* WORK ORDER:
What lines below include the word "badge"? Copy each one.

* SOURCE INFORMATION:

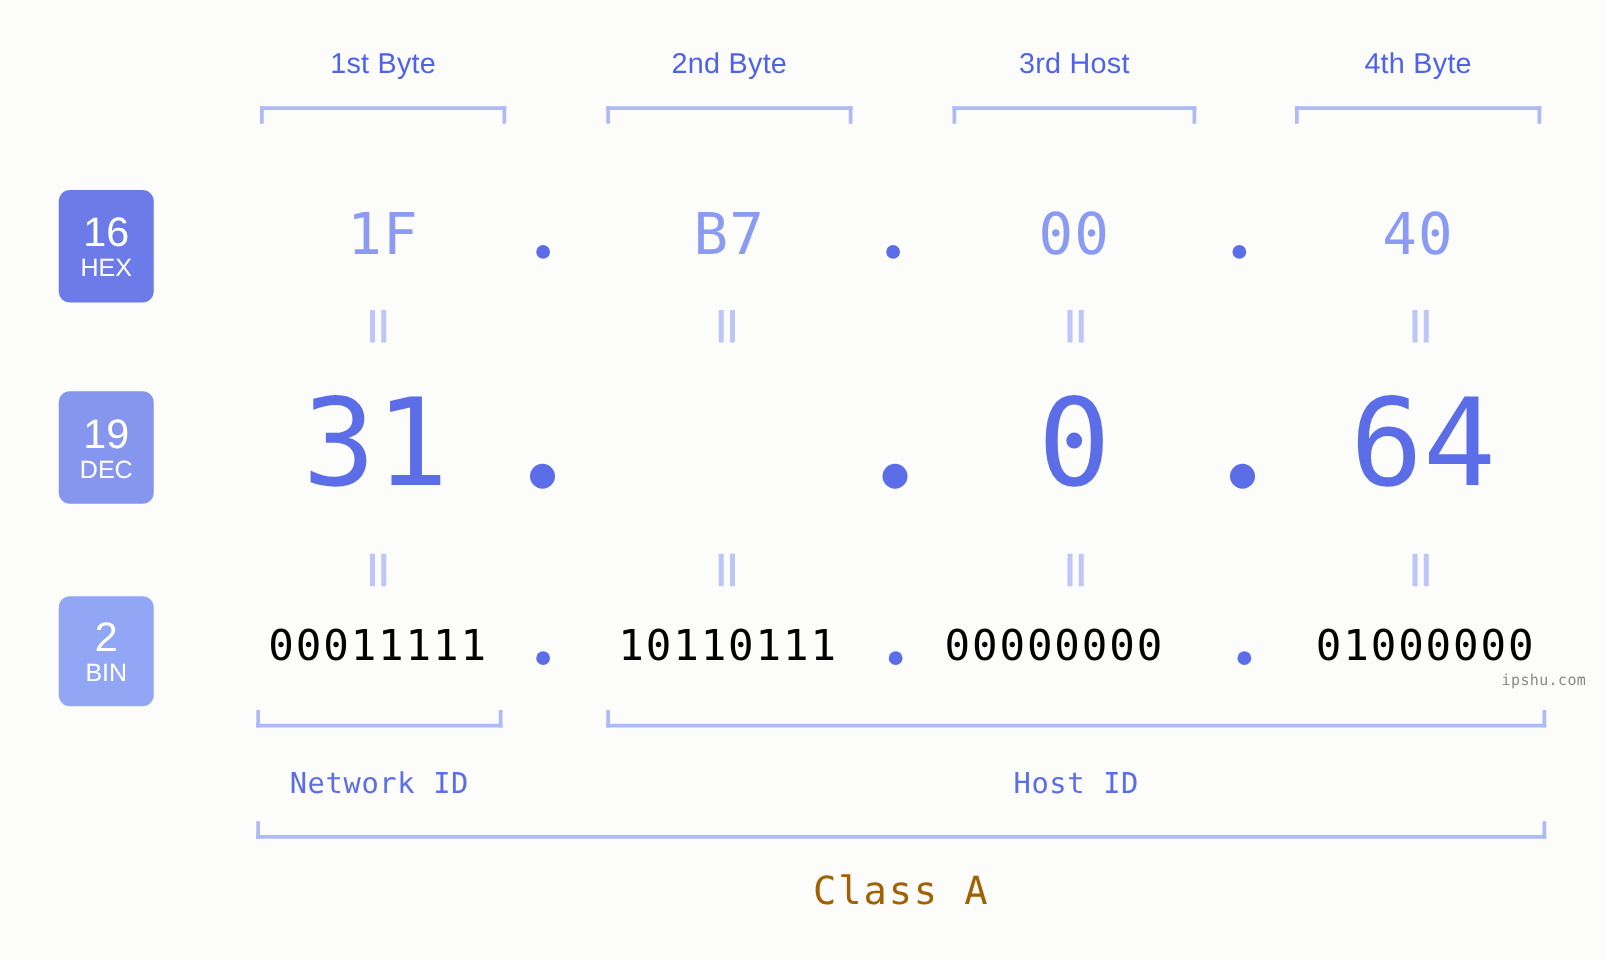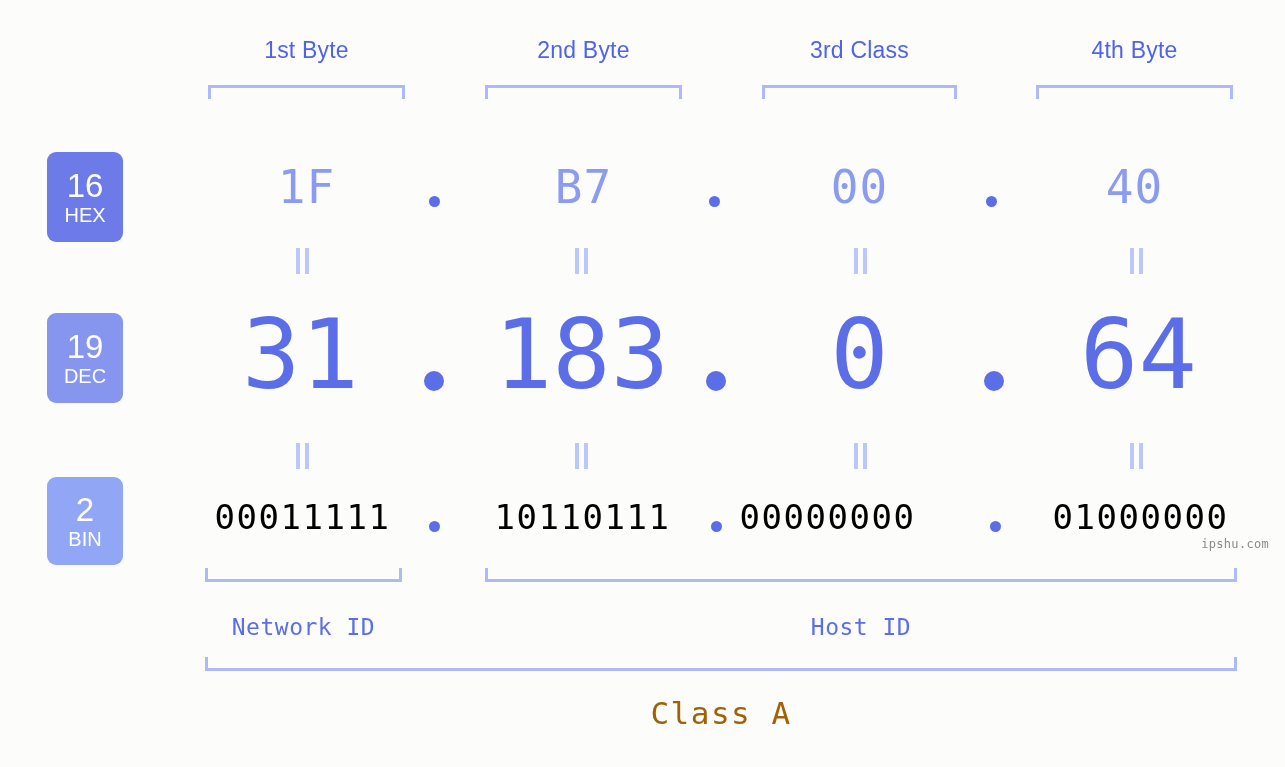--- a/index.html
+++ b/index.html
@@ -197,21 +197,21 @@
     letter-spacing: 0.3px;
   }
 </style>
 </head>
 <body>
 
 <div id="stage">
 
   <div class="byte-label" style="left:208px; width:197px;">1st Byte</div>
   <div class="byte-label" style="left:485px; width:197px;">2nd Byte</div>
-  <div class="byte-label" style="left:762px; width:195px;">3rd Class</div>
+  <div class="byte-label" style="left:762px; width:195px;">3rd Host</div>
   <div class="byte-label" style="left:1036px; width:197px;">4th Byte</div>
 
   <div class="bracket-top" style="left:208px; top:85px; width:197px;"></div>
   <div class="bracket-top" style="left:485px; top:85px; width:197px;"></div>
   <div class="bracket-top" style="left:762px; top:85px; width:195px;"></div>
   <div class="bracket-top" style="left:1036px; top:85px; width:197px;"></div>
 
   <div class="badge" id="badge-hex">
     <span class="badge-num">16</span>
     <span class="badge-name">HEX</span>
@@ -245,21 +245,20 @@
       <i></i>
       <i></i>
     </div>
   <div class="eqmark" style="left:1126px; top:248px;">
       <i></i>
       <i></i>
     </div>
 
   <div class="cell dec-cell" style="left:202px; width:197px;">31</div>
   <div class="dot dec-dot" style="left:424px;"></div>
-  <div class="cell dec-cell" style="left:483px; width:197px;">183</div>
   <div class="dot dec-dot" style="left:706px;"></div>
   <div class="cell dec-cell" style="left:762px; width:195px;">0</div>
   <div class="dot dec-dot" style="left:984px;"></div>
   <div class="cell dec-cell" style="left:1040px; width:197px;">64</div>
 
   <div class="eqmark" style="left:292px; top:443px;">
       <i></i>
       <i></i>
     </div>
   <div class="eqmark" style="left:571px; top:443px;">
@@ -272,21 +271,21 @@
     </div>
   <div class="eqmark" style="left:1126px; top:443px;">
       <i></i>
       <i></i>
     </div>
 
   <div class="cell bin-cell" style="left:204px; width:197px;">00011111</div>
   <div class="dot bin-dot" style="left:429px;"></div>
   <div class="cell bin-cell" style="left:484px; width:197px;">10110111</div>
   <div class="dot bin-dot" style="left:711px;"></div>
-  <div class="cell bin-cell" style="left:730px; width:195px;">00000000</div>
+  <div class="cell bin-cell" style="left:746px; width:195px;">00000000</div>
   <div class="dot bin-dot" style="left:990px;"></div>
   <div class="cell bin-cell" style="left:1042px; width:197px;">01000000</div>
 
   <div class="bracket-bottom" style="left:205px; top:568px; width:197px;"></div>
   <div class="bracket-bottom" style="left:485px; top:568px; width:752px;"></div>
 
   <div class="id-label" style="left:205px; width:197px;">Network ID</div>
   <div class="id-label" style="left:485px; width:752px;">Host ID</div>
 
   <div class="bracket-bottom" style="left:205px; top:657px; width:1032px;"></div>

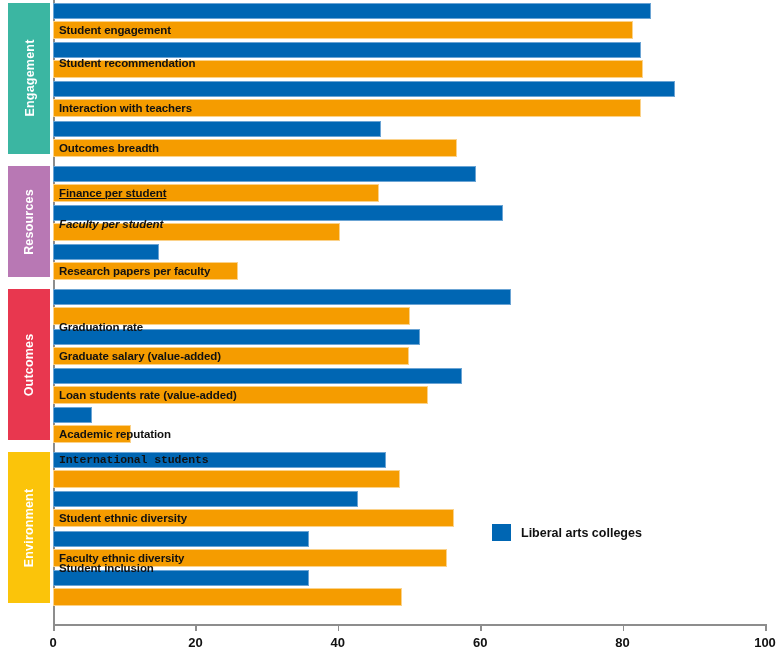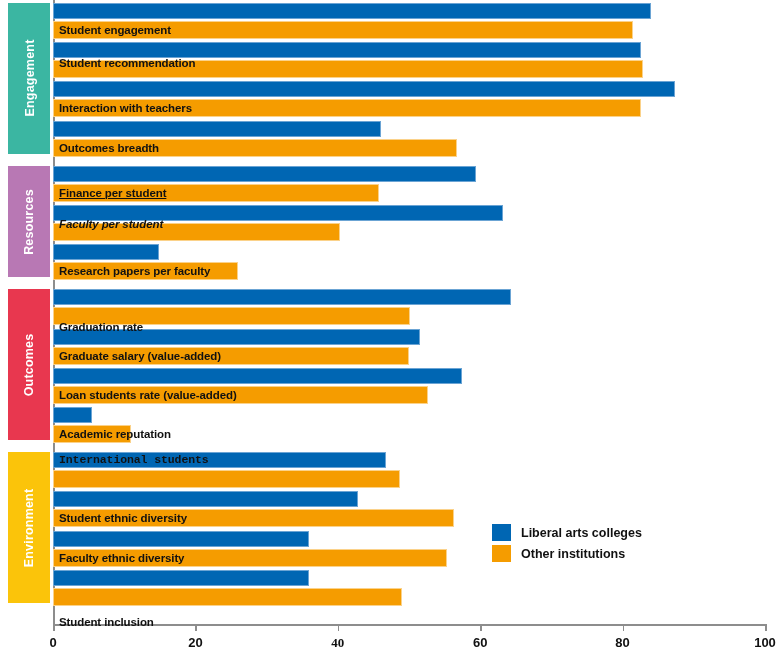--- a/index.html
+++ b/index.html
@@ -270,43 +270,39 @@
       <div class="bar-row" style="top: 548.6px; height: 18px; width: 393.736px;">
         <div class="bar orange" style="width: 100%;"></div>
       </div>
       <div class="bar-label" style="top: 557.6px;">Faculty ethnic diversity</div>
       <div class="bar-row" style="top: 569.8px; height: 16px; width: 255.608px;">
         <div class="bar blue" style="width: 100%;"></div>
       </div>
       <div class="bar-row" style="top: 587.8px; height: 18px; width: 348.88px;">
         <div class="bar orange" style="width: 100%;"></div>
       </div>
-      <div class="bar-label" style="top: 622px; text-align: right;">Student inclusion</div>
+      <div class="bar-label" style="top: 568px; text-align: right;">Student inclusion</div>
     </div>
 
   <div id="x-axis">
     <div id="x-axis-line"></div>
   <div class="x-tick" style="left: 0px;"></div>
       <div class="x-tick-label" style="left: 0px;">0</div>
       <div class="x-tick" style="left: 142.4px;"></div>
       <div class="x-tick-label" style="left: 142.4px;">20</div>
       <div class="x-tick" style="left: 284.8px;"></div>
-      <div class="x-tick-label" style="left: 284.8px; font-family: Liberation Serif, serif;">40</div>
+      <div class="x-tick-label" style="left: 284.8px;">40</div>
       <div class="x-tick" style="left: 427.2px;"></div>
       <div class="x-tick-label" style="left: 427.2px;">60</div>
       <div class="x-tick" style="left: 569.6px;"></div>
       <div class="x-tick-label" style="left: 569.6px;">80</div>
       <div class="x-tick" style="left: 712px;"></div>
       <div class="x-tick-label" style="left: 712px;">100</div>
     </div>
 
   <div id="legend">
       <div class="legend-item">
         <span class="legend-swatch" style="background: rgb(0, 102, 179);"></span>
         <span class="legend-text">Liberal arts colleges</span>
       </div>
-      <div class="legend-item">
-        <span class="legend-swatch" style="background: rgb(245, 156, 0);"></span>
-        <span class="legend-text">Other institutions</span>
-      </div>
     </div>
 
 </div>
 
 </body></html>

* SOLUTION TO THE EXERCISE:
   <div class="badge" id="badge-hex">
     <span class="badge-num">16</span>
     <span class="badge-name">HEX</span>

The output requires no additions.